* Work instruction: From first line to last, print the records exactly, but leave out the pictures.

* Code change snippets:

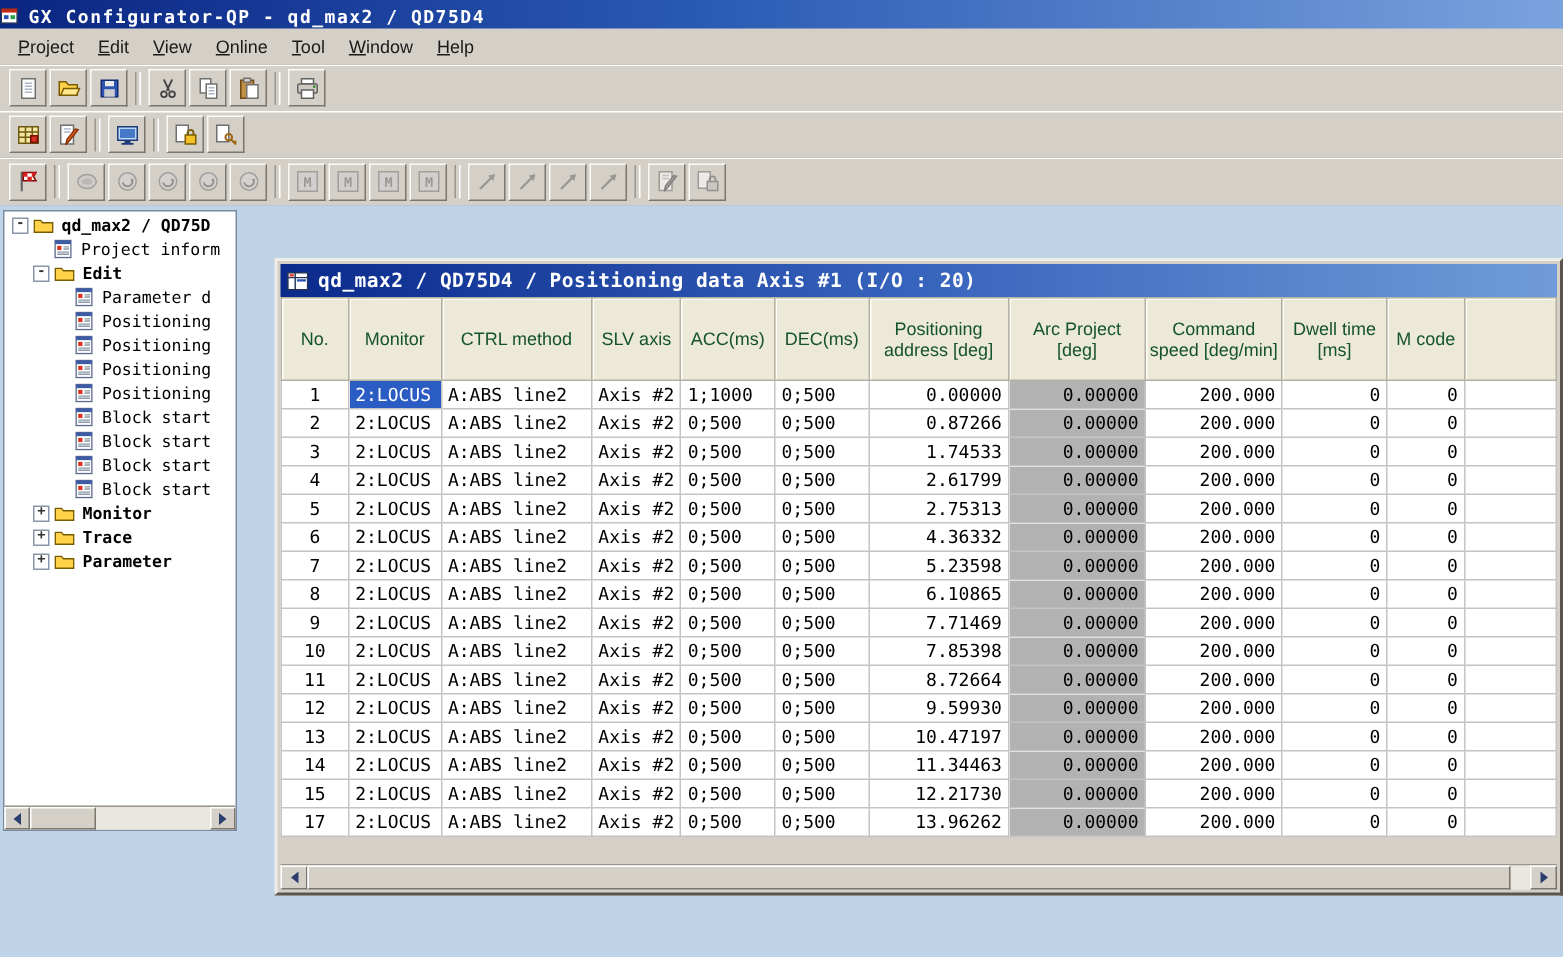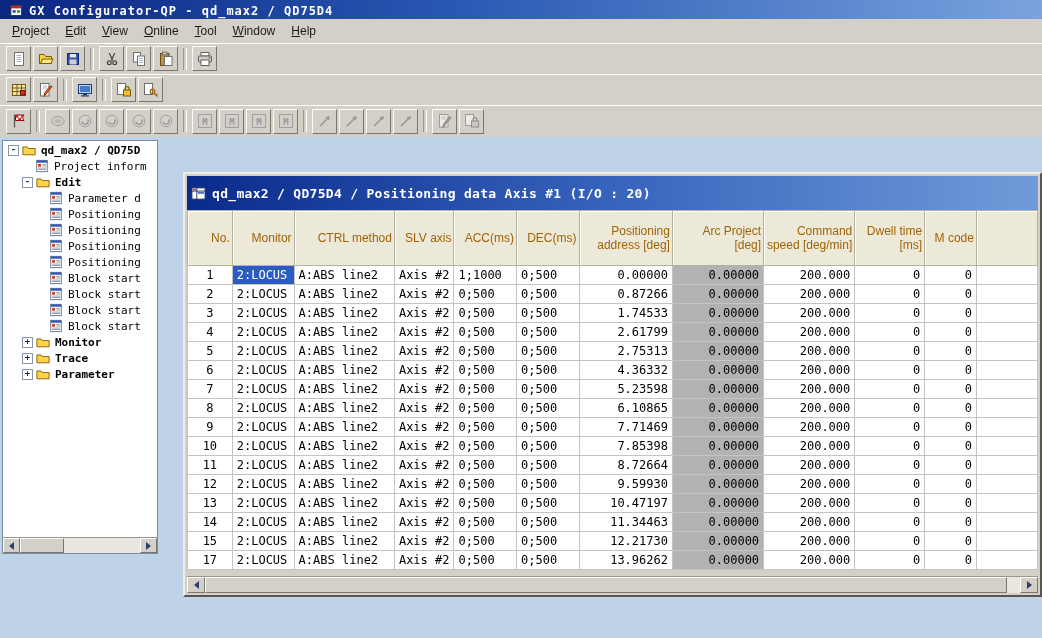--- a/index.html
+++ b/index.html
@@ -9,7 +9,7 @@
   
   .titlebar{position:absolute;top:0;left:0;right:0;height:22px;
     background:linear-gradient(90deg,#0a2582 0%,#2a5ab4 45%,#7aa3de 100%);
-    display:flex;align-items:center;gap:5px;padding:0 10px;}
+    display:flex;align-items:center;gap:5px;padding:0 0;}
   .titlebar .ttext{color:#fff;font:bold 12px "DejaVu Sans Mono",monospace;letter-spacing:1px;white-space:nowrap;}
   .appicon svg{display:block;}
 

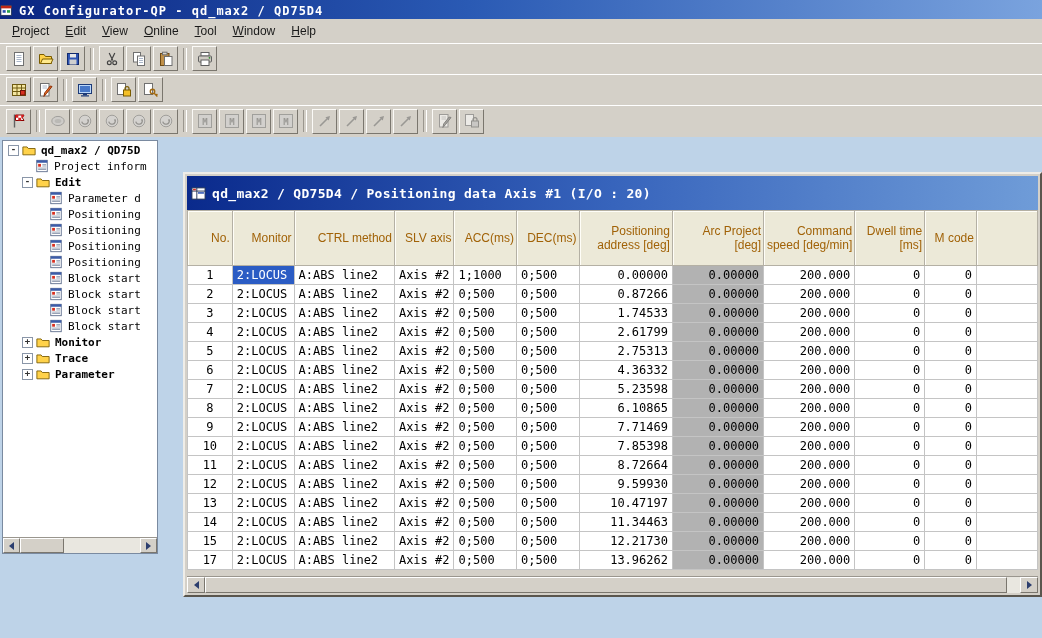--- a/index.html
+++ b/index.html
@@ -60,7 +60,7 @@
   .child{position:absolute;left:183px;top:35px;width:859px;height:425px;background:#d4d0c8;
     border:2px solid;border-color:#efede8 #5a564e #5a564e #efede8;padding:2px;
     display:flex;flex-direction:column;box-sizing:border-box;}
-  .ctitle{height:34px;flex:none;background:linear-gradient(90deg,#0a2a8c 0%,#3764bc 50%,#6f9cd8 100%);
+  .ctitle{height:22px;flex:none;background:linear-gradient(90deg,#0a2a8c 0%,#3764bc 50%,#6f9cd8 100%);
     display:flex;align-items:center;gap:6px;padding:0 4px;}
   .ctitle .ctext{color:#fff;font:bold 13px "DejaVu Sans Mono",monospace;letter-spacing:.3px;white-space:nowrap;}
   .gridarea{flex:1;overflow:hidden;background:#d4d0c8;}

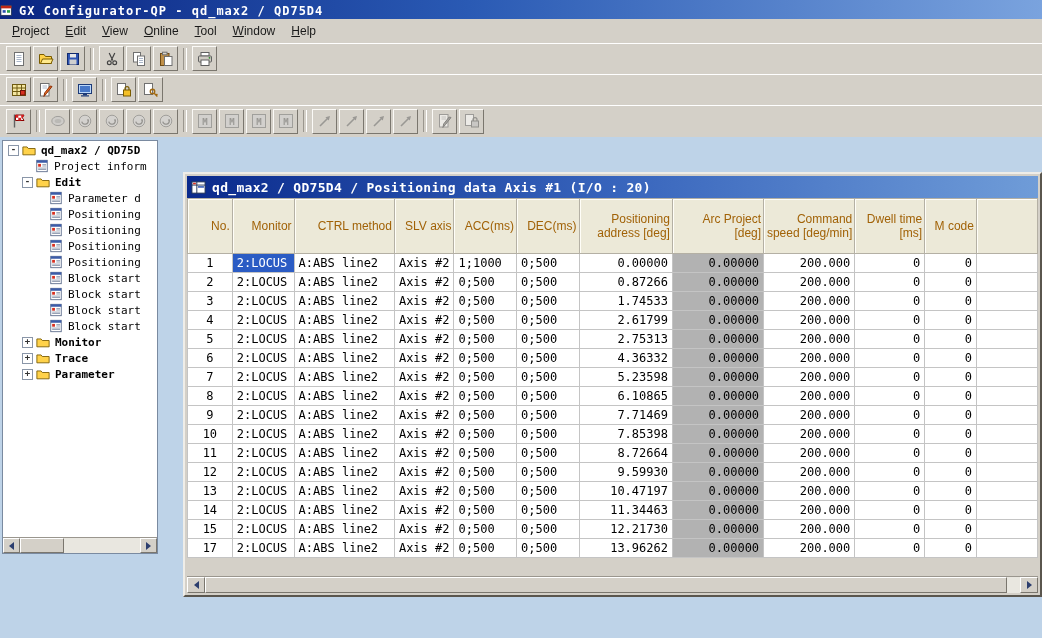--- a/index.html
+++ b/index.html
@@ -70,8 +70,8 @@
   
   table.grid{border-collapse:collapse;table-layout:fixed;background:#fff;}
   th.hc{background:#ece9d8;border:1px solid #b4b0a4;box-shadow:inset 1px 1px 0 #fffef8;
-    font:12px "Liberation Sans",sans-serif;font-weight:normal;color:#a16207;
-    text-align:right;vertical-align:middle;height:52px;padding:1px 2px;}
+    font:12px "Liberation Sans",sans-serif;font-weight:normal;color:#14532d;
+    text-align:center;vertical-align:middle;height:52px;padding:1px 2px;}
   td{border:1px solid #c4c4c4;height:18px;line-height:18px;padding:0 4px;
     font:12px "DejaVu Sans Mono",monospace;white-space:nowrap;overflow:hidden;background:#fff;}
   td.c{text-align:center;} td.l{text-align:left;} td.r{text-align:right;}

* Written answer:
--- a/index.html
+++ b/index.html
@@ -9,7 +9,7 @@
   
   .titlebar{position:absolute;top:0;left:0;right:0;height:22px;
     background:linear-gradient(90deg,#0a2582 0%,#2a5ab4 45%,#7aa3de 100%);
-    display:flex;align-items:center;gap:5px;padding:0 10px;}
+    display:flex;align-items:center;gap:5px;padding:0 0;}
   .titlebar .ttext{color:#fff;font:bold 12px "DejaVu Sans Mono",monospace;letter-spacing:1px;white-space:nowrap;}
   .appicon svg{display:block;}
 

--- a/index.html
+++ b/index.html
@@ -60,7 +60,7 @@
   .child{position:absolute;left:183px;top:35px;width:859px;height:425px;background:#d4d0c8;
     border:2px solid;border-color:#efede8 #5a564e #5a564e #efede8;padding:2px;
     display:flex;flex-direction:column;box-sizing:border-box;}
-  .ctitle{height:34px;flex:none;background:linear-gradient(90deg,#0a2a8c 0%,#3764bc 50%,#6f9cd8 100%);
+  .ctitle{height:22px;flex:none;background:linear-gradient(90deg,#0a2a8c 0%,#3764bc 50%,#6f9cd8 100%);
     display:flex;align-items:center;gap:6px;padding:0 4px;}
   .ctitle .ctext{color:#fff;font:bold 13px "DejaVu Sans Mono",monospace;letter-spacing:.3px;white-space:nowrap;}
   .gridarea{flex:1;overflow:hidden;background:#d4d0c8;}

--- a/index.html
+++ b/index.html
@@ -70,8 +70,8 @@
   
   table.grid{border-collapse:collapse;table-layout:fixed;background:#fff;}
   th.hc{background:#ece9d8;border:1px solid #b4b0a4;box-shadow:inset 1px 1px 0 #fffef8;
-    font:12px "Liberation Sans",sans-serif;font-weight:normal;color:#a16207;
-    text-align:right;vertical-align:middle;height:52px;padding:1px 2px;}
+    font:12px "Liberation Sans",sans-serif;font-weight:normal;color:#14532d;
+    text-align:center;vertical-align:middle;height:52px;padding:1px 2px;}
   td{border:1px solid #c4c4c4;height:18px;line-height:18px;padding:0 4px;
     font:12px "DejaVu Sans Mono",monospace;white-space:nowrap;overflow:hidden;background:#fff;}
   td.c{text-align:center;} td.l{text-align:left;} td.r{text-align:right;}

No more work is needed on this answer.